▸ **Records provided**:
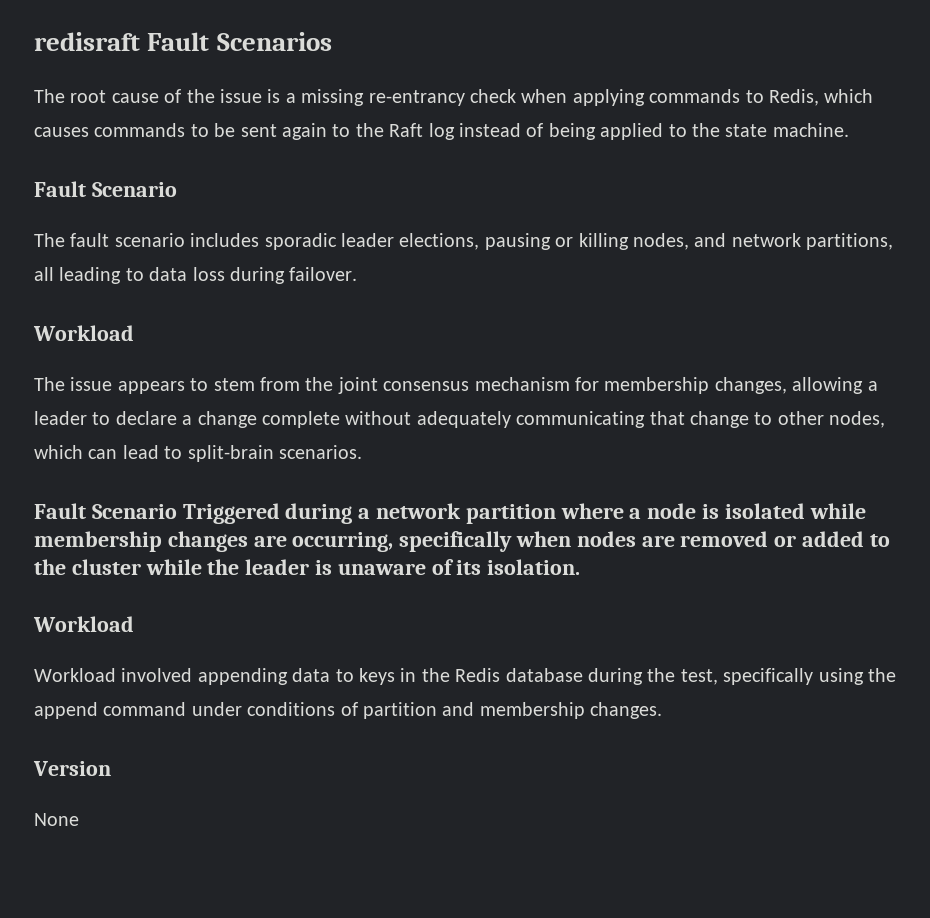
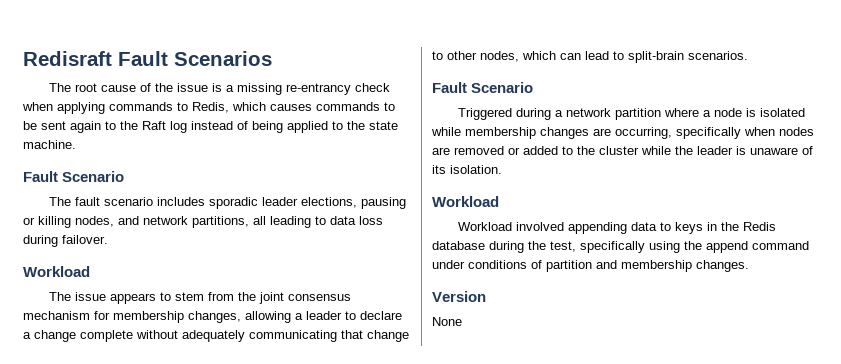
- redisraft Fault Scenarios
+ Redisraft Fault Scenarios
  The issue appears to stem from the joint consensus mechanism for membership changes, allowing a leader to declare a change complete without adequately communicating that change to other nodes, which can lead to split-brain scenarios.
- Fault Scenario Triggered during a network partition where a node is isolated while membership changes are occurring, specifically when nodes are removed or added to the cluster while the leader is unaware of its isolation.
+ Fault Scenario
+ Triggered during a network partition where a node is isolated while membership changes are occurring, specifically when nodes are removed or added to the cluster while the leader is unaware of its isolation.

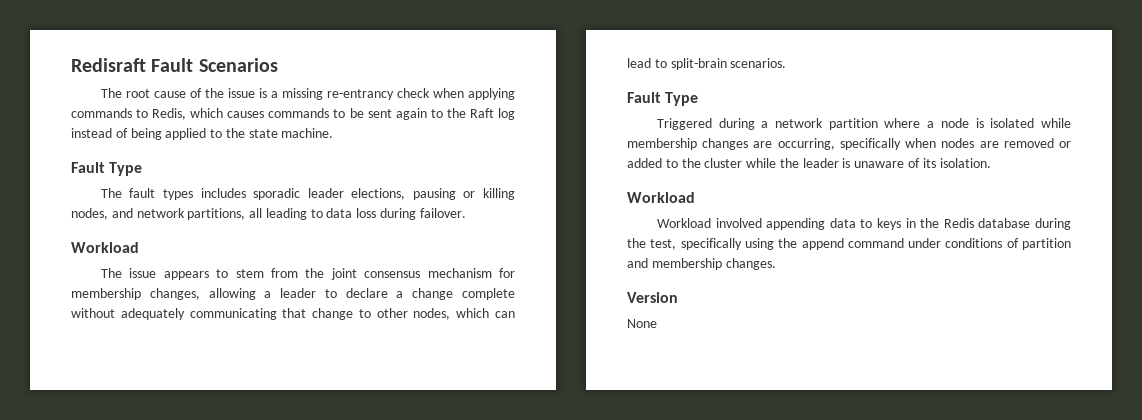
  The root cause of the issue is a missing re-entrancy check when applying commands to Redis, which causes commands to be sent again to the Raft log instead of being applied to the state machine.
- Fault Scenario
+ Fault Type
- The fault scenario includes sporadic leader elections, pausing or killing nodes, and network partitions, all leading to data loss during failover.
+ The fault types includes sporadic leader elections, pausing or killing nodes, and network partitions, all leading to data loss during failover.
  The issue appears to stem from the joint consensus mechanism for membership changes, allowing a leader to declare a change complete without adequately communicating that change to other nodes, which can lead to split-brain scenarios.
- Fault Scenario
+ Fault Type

▸ **Task statement**: Please output the entries above exactly, leaving out every picture.

▸ **Answer to the problem**:
- redisraft Fault Scenarios
+ Redisraft Fault Scenarios
  The issue appears to stem from the joint consensus mechanism for membership changes, allowing a leader to declare a change complete without adequately communicating that change to other nodes, which can lead to split-brain scenarios.
- Fault Scenario Triggered during a network partition where a node is isolated while membership changes are occurring, specifically when nodes are removed or added to the cluster while the leader is unaware of its isolation.
+ Fault Scenario
+ Triggered during a network partition where a node is isolated while membership changes are occurring, specifically when nodes are removed or added to the cluster while the leader is unaware of its isolation.

  The root cause of the issue is a missing re-entrancy check when applying commands to Redis, which causes commands to be sent again to the Raft log instead of being applied to the state machine.
- Fault Scenario
+ Fault Type
- The fault scenario includes sporadic leader elections, pausing or killing nodes, and network partitions, all leading to data loss during failover.
+ The fault types includes sporadic leader elections, pausing or killing nodes, and network partitions, all leading to data loss during failover.
  The issue appears to stem from the joint consensus mechanism for membership changes, allowing a leader to declare a change complete without adequately communicating that change to other nodes, which can lead to split-brain scenarios.
- Fault Scenario
+ Fault Type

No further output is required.